Cluster analysis to compare the fold changes in gene expression in cells treated by A23187. Cluster analysis allowed to directly compare the fold changes in gene expression for each one the three cell lines respectively (C: control B lymphoblasts; D: daughter's B lymphoblasts; S: Scott B lymphoblasts). Ratios determining the fold changes in gene expression due to treatment for 48 hours with 200 nM A23187 were examined for each one of the three cell types. The hierachical clustering of the selected genes (fold change of gene expression >2 with a P-value of <0.02 in at least one of the three cell types, see additional file 1) was performed. Without changing their respective hierarchical order, the genes were then grouped by functional category. Differential gene expression in A23187-treated versus non-treated cells is color coded as indicated at the bottom of the figure (fold-changes < 0.5 [see Additional file 1] correspond here to <-1/0.5, i.e. <-2). (A) Cluster analysis of up-regulated genes. (B) Cluster analysis of down-regulated genes. For selected genes represented on the U95Av2 GeneChips by more than one Probe Set ID [see Additional file 1], data corresponding to a single Probe Set ID were used for the cluster analysis and the gene lists in Tables 2 and 3.

Figure 2

Quantitative RT-PCR validation for a subset of genes differentially expressed by treatment with A23187. RTs were performed with new RNA prepared from the treated and untreated cell lysates. For each PCR experiment, RT samples were analyzed at least in triplicate for the expression of a gene in parallel with GAPDH and 18S rRNA as described in Methods. Results are means ± SD from two independent PCR experiments with different RTs (each analyzed at least in triplicate) for the up-regulated genes and three independent PCR experiments for the down-regulated genes. The fold changes in expression level, i.e. 2^-ΔΔCT for the up-regulated genes calculated as described in Methods and -1/2^-ΔΔCT for the down-regulated genes (to compare with the values given in Table 3), are represented on a logarithmic scale. Some of the gene symbols listed in Table 2 and 3 have been recently renamed by Affymetrix [54] and the latest symbols were used for ordering the Assays-on-Demand.

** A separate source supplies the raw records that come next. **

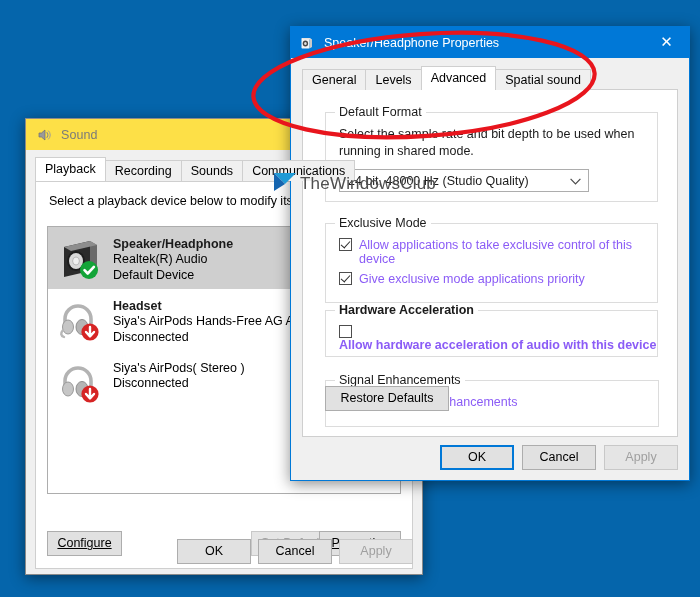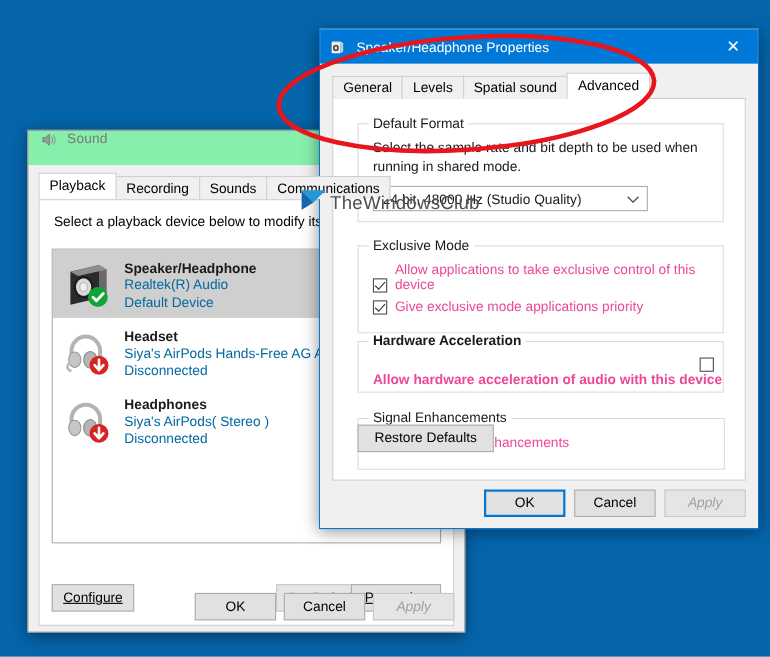--- a/index.html
+++ b/index.html
@@ -457,11 +457,11 @@
         <div class="stab">
             <span>Levels</span>
           </div>
+        <div class="stab active">
+            <span>Advanced</span>
+          </div>
         <div class="stab">
             <span>Spatial sound</span>
-          </div>
-        <div class="stab active">
-            <span>Advanced</span>
           </div>
       </div>
 

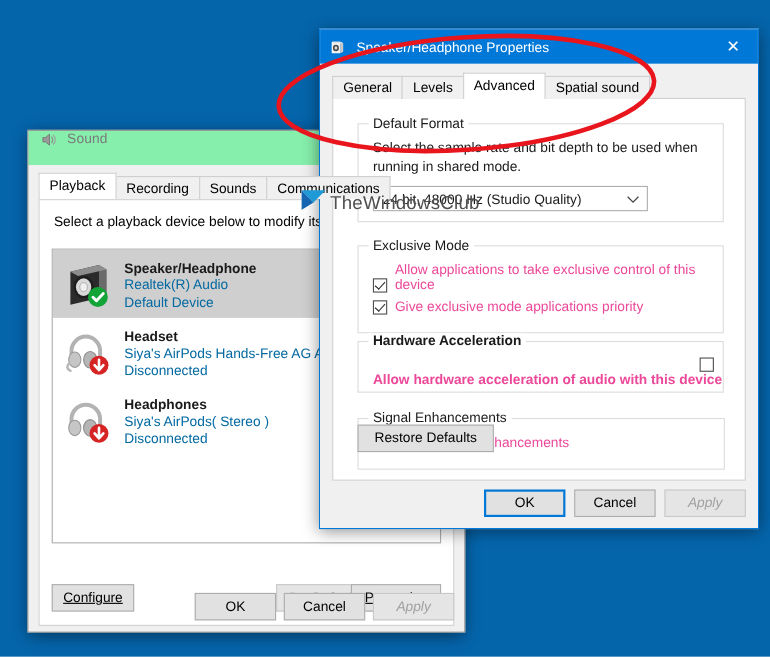--- a/index.html
+++ b/index.html
@@ -31,8 +31,8 @@
   }
   #sound-titlebar {
     height: 31px;
-    background: #86efac;
-    display: flex; 
+    background: #fde047;
+    display: flex; align-items: center;
     padding-left: 10px;
     border-bottom: 0px;
   }

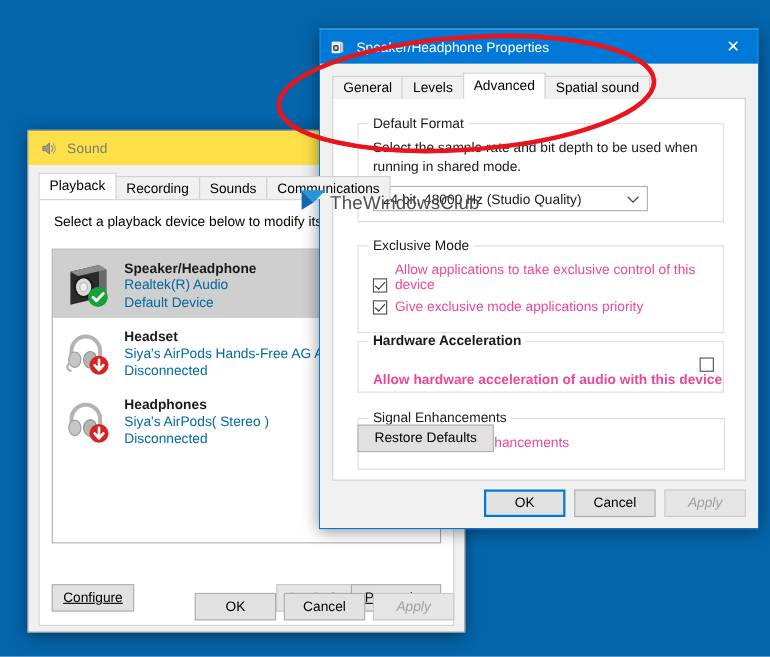--- a/index.html
+++ b/index.html
@@ -221,9 +221,9 @@
   }
   .cbrow {
     display: flex;
-    align-items: flex-end;
-    font-size: 12.5px;
-    color: #ec4899;
+    align-items: flex-start;
+    font-size: 12.5px;
+    color: #8b5cf6;
     margin-bottom: 6px;
   }
   .cbox {

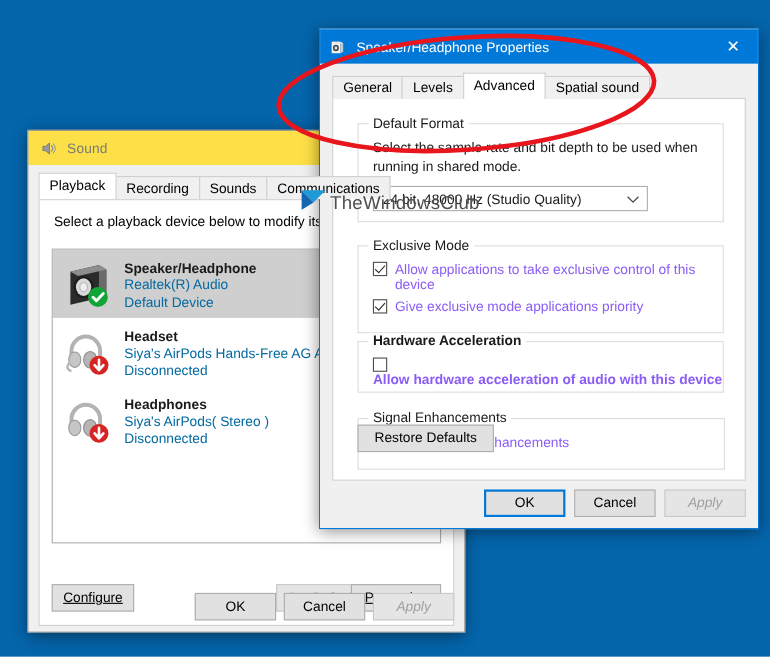--- a/index.html
+++ b/index.html
@@ -111,7 +111,7 @@
   .dev-icon { width: 48px; height: 48px; flex: 0 0 48px; position: relative; }
   .dev-text { margin-left: 9px; padding-top: 2px; }
   .dev-name { font-size: 12.5px; font-weight: bold; color: #1a1a1a; line-height: 1.22; }
-  .dev-sub  { font-size: 12.5px; color: #0369a1; line-height: 1.22; white-space: nowrap; }
+  .dev-sub  { font-size: 12.5px; color: #000000; line-height: 1.22; white-space: nowrap; }
 
   
   #sound-panel-buttons {

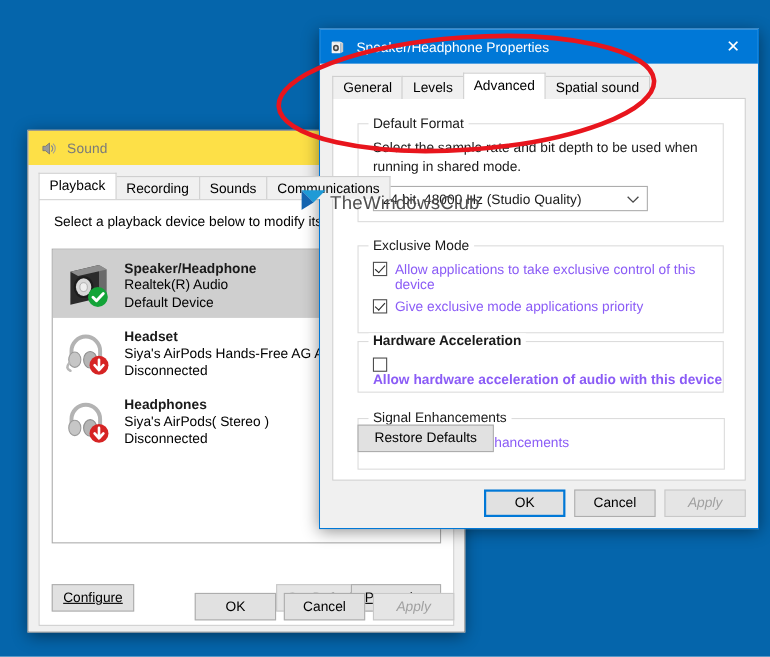--- a/index.html
+++ b/index.html
@@ -390,7 +390,6 @@
               </svg>
             </span>
             <span class="dev-text">
-              <div class="dev-name">Headphones</div>
               <div class="dev-sub">Siya's AirPods( Stereo )</div>
               <div class="dev-sub">Disconnected</div>
             </span>

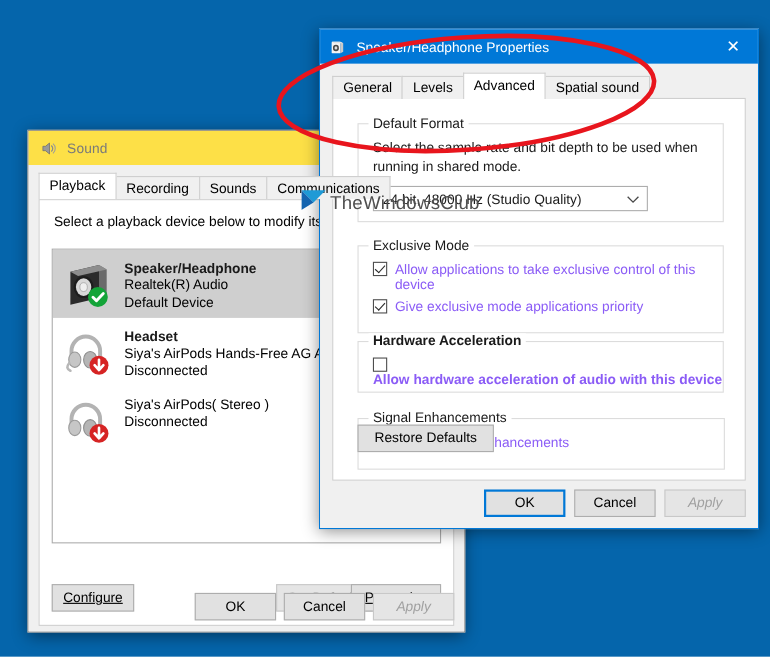--- a/index.html
+++ b/index.html
@@ -132,7 +132,7 @@
     padding: 0 10px;
     line-height: 1;
   }
-  .btn.disabled { color: #a0a0a0; background: #e5e5e5; border-color: #c8c8c8; font-style: italic; }
+  .btn.disabled { color: #a0a0a0; background: #e5e5e5; border-color: #c8c8c8; }
   .btn.default { border: 2px solid #0078d7; background: #e1e1e1; }
   #btn-configure { position: absolute; left: 0; top: 0; width: 75px; }
   #btn-setdefault {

WARS: IFN-inducible gamma 2, Ac. N° X59892; ASS: argininosuccinate synthetase, Ac. N° X01630; SIAH2, Ac. N° U76248; CDC20: p55CDC, Ac. N° U05340; CCNB1: cyclin B, Ac. N° M25753; AURKB: protein kinase STK 12, Ac. N° AF004022; UBE2C: cyclin-selective ubiquitin carrier, Ac. N° U73379; H2H2AA: H2A.2, Ac. N° L19779; H1H2BM: H2B/e, Ac. N° Z83738.

Figure 3

Effect of A23187 on B lymphoblasts cell cycle. The B lymphoblasts cultured in the absence or presence of 200 nM A23187 for 48 hours were stained with PI and analyzed for the proportion of cells in the different phases of the cycle by flow cytometry as described in Methods. Two independent experiments were performed with each one of five cell lines (two Scott B lymphoblasts independently immortalized from the patient's lymphocytes, one daughter's and two control cell lines from unrelated individuals). Data are means ± SD from the four independent experiments for Scott and control B lymphoblasts respectively and the two experiments for daughter's cells. For a given phase of the cell cycle and a cell type, P reflects the statistical differences between the percent of cells in the presence versus absence of A23187. * P = 0.0038, # P = 0.0016, † P = 0.0344, ★ P = 0.004, ◆ P = 0.0134.